Мария Ильинична молчала, впившись в меня глазами. Они мне напоминают ягоды черной смородины, хотя я затруднился бы сказать, какого они цвета на самом деле. Растягивая слова, она тихо произнесла:
— Все-таки… с главного вы мне не сказали.
— Чего именно?
— Какие у вас с ними разногласия?
— Толком и сам не знаю. Чувствую только, что отношение ко мне изменилось. Особенно у Виктора Шандалова.
— В чем же все-таки дело? Припомните, не было ли расхождений во мнениях? Если, конечно, вы не ошибаетесь насчет перемены к вам.

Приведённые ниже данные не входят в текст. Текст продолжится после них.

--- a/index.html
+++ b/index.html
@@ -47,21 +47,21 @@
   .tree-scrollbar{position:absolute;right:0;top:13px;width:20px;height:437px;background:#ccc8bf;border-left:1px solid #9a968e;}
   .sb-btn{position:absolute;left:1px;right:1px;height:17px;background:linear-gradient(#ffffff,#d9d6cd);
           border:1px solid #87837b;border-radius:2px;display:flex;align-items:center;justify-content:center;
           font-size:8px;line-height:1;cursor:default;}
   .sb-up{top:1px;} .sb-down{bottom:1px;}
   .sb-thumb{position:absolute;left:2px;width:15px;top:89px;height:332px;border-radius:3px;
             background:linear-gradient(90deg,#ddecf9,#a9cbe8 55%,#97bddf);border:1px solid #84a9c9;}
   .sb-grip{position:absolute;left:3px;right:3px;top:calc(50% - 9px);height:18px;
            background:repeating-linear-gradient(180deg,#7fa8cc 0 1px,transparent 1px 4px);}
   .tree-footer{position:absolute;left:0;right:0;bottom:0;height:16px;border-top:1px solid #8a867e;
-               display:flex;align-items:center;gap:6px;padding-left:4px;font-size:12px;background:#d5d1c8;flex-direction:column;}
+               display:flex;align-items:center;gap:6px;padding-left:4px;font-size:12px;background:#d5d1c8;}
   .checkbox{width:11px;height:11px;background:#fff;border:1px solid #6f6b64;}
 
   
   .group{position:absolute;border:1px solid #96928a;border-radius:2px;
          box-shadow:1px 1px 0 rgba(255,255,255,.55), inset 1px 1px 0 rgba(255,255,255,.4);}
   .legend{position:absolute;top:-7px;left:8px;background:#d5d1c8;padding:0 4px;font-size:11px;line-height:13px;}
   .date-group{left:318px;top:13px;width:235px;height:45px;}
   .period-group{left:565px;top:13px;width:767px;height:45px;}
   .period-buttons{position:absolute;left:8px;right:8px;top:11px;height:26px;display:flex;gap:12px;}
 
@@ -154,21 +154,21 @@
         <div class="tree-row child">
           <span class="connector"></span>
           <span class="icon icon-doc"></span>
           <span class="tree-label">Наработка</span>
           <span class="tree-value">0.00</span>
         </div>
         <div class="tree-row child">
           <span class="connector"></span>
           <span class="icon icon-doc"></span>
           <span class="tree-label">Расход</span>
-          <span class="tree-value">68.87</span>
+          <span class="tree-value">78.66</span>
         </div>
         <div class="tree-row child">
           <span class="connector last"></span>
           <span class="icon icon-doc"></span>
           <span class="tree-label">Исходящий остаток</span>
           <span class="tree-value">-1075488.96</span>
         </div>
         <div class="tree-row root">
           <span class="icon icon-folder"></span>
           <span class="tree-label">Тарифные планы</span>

— С Виктором после съезда было, пожалуй, одно расхождение, но я политического значения ему не придал, сочтя за чисто деловое. Секретарь одного из московских райкомов партии прислал статью, в ней высказывался за перераспределение капитальных вложений в пользу легкой промышленности. Мне это показалось отступлением от партийного курса на индустриализацию. Шандалов заметил, что в статье речь идет только о Москве. Оговорку эту он вставил, но я сказал, что и для Москвы это вряд ли правильно; не век же ей оставаться «ситцевой», как по старинке ее величали.
— Статья лежит у меня с пометкой ответственного редактора «печатать», — заметила Мария Ильинична. — Видела и ваше замечание на полях, и поправку рукой Шандалова. — Помолчав, она спросила: — Вы хорошо обдумали свой переход в «Известия»? Не будете перерешать?
— Не буду.
— Моя бы воля, не отпустила бы вас.
— Обращаться к самому Бухарину, как ответственному редактору, я не хочу, он все равно к вам направит.

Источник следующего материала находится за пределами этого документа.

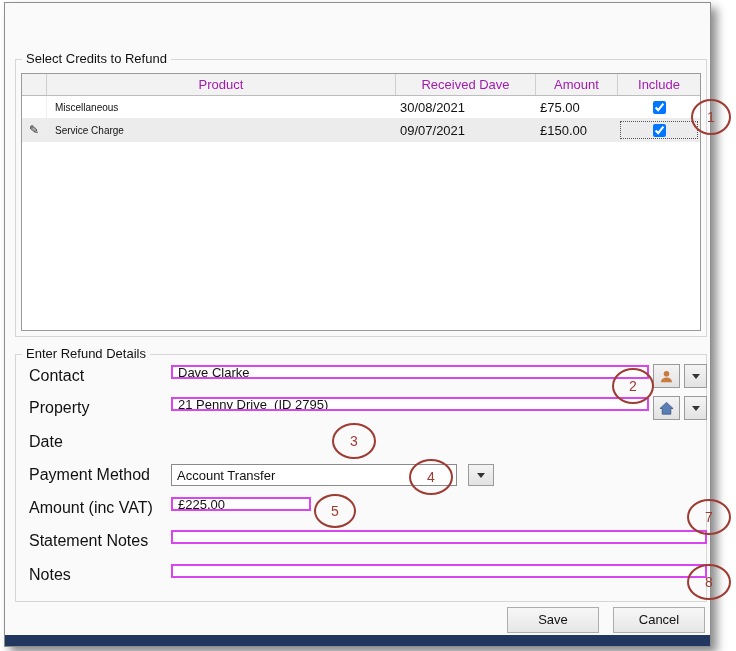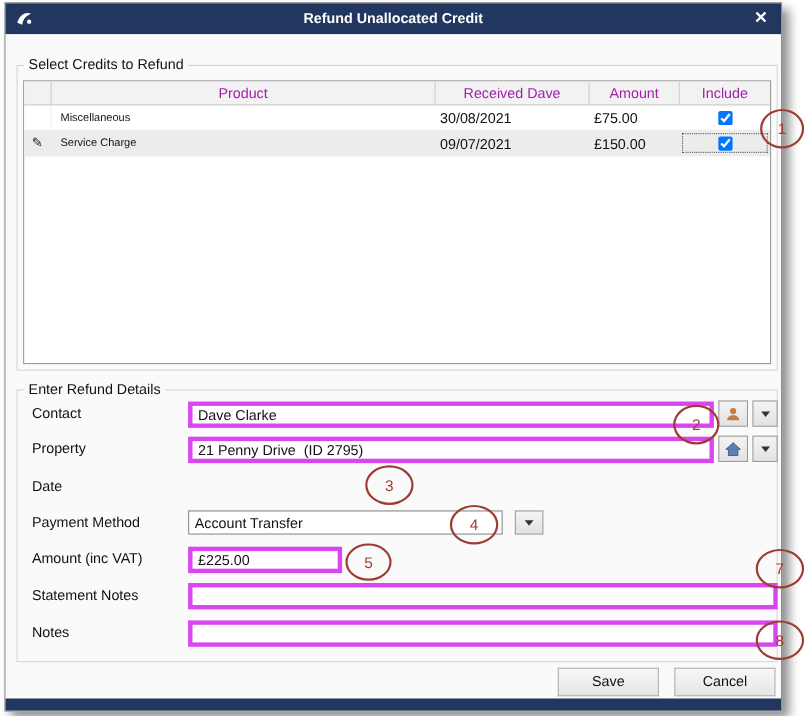--- a/index.html
+++ b/index.html
@@ -64,26 +64,26 @@
   .cell { box-sizing:border-box; height:100%; display:flex; align-items:center; }
   .cell-sel  { width:25px; justify-content:center; border-right:1px solid #eee; font-size:12px; }
   .cell-prod { width:349px; padding-left:8px; font-size:10px; }
   .cell-date { width:140px; padding-left:4px; }
   .cell-amt  { width:82px; padding-left:4px; }
   .cell-inc  { width:82px; justify-content:center; }
   .cell-inc.focused { outline:1px dotted #555; outline-offset:-3px; }
   .cell-inc input { width:13px; height:13px; margin:0; }
   
   .flabel {
-    position:absolute; left:24px; height:22px; line-height:22px; font-size:13px; color:#111;
+    position:absolute; left:24px; height:22px; line-height:22px; font-size:16px; color:#111;
     white-space:nowrap;
   }
   .tinput {
-    position:absolute; height:24px; box-sizing:border-box;
-    border:4px solid #d946ef; background:#fff; padding:0 5px;
+    position:absolute; height:14px; box-sizing:border-box;
+    border:2px solid #d946ef; background:#fff; padding:0 5px;
     font-family:"Liberation Sans", sans-serif; font-size:13px; color:#111;
   }
   .ctl {
     position:absolute; height:22px; box-sizing:border-box;
     border:1px solid #8a8a8a; background:#fff;
     display:flex; align-items:center;
   }
   .ctl .ctext { flex:1; padding-left:5px; font-size:13px; white-space:nowrap; overflow:hidden; }
   .tri {
     width:0; height:0;
@@ -118,30 +118,20 @@
   .ann-p4 { left:409px; top:459px; width:44px; height:36px; }
   .ann-p5 { left:314px; top:494px; width:42px; height:34px; }
   .ann-p7 { left:687px; top:499px; width:44px; height:36px; }
   .ann-p8 { left:687px; top:564px; width:44px; height:36px; }
 </style>
 </head>
 <body>
 
 <div class="dialog">
 
-  <div class="titlebar">
-    <span class="logo">
-      <svg viewBox="0 0 20 20" width="18" height="18">
-        <path d="M3 14 C6 5 12 3 17 5 C12 7 9 10 8 16 Z" fill="#ffffff"></path>
-        <circle cx="15" cy="13" r="2.2" fill="#ffffff"></circle>
-      </svg>
-    </span>
-    <span class="title">Refund Unallocated Credit</span>
-    <span class="close">✕</span>
-  </div>
 
   <div class="group group1">
     <span class="group-label">Select Credits to Refund</span>
   </div>
 
   <div class="grid">
     <div class="grid-header">
       <div class="gh c-sel"></div>
       <div class="gh c-prod">Product</div>
       <div class="gh c-date">Received Dave</div>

— Хорошо, я поговорю с ним и с Виктором.
— Думаю, они возражать не станут. Признаюсь вам, Мария Ильинична, есть у нас с женой еще одна затея, так сказать, для души: хотим написать про наши подпольные ученические кружки. Хочется и на это выкроить время.
— Да, вы мне говорили об этом, — отозвалась она, улыбнувшись.
Таков был наш с ней разговор. Прощаясь, Мария Ильинична спросила: как моя жена, дети? Я отвечал, что дома у нас все в порядке».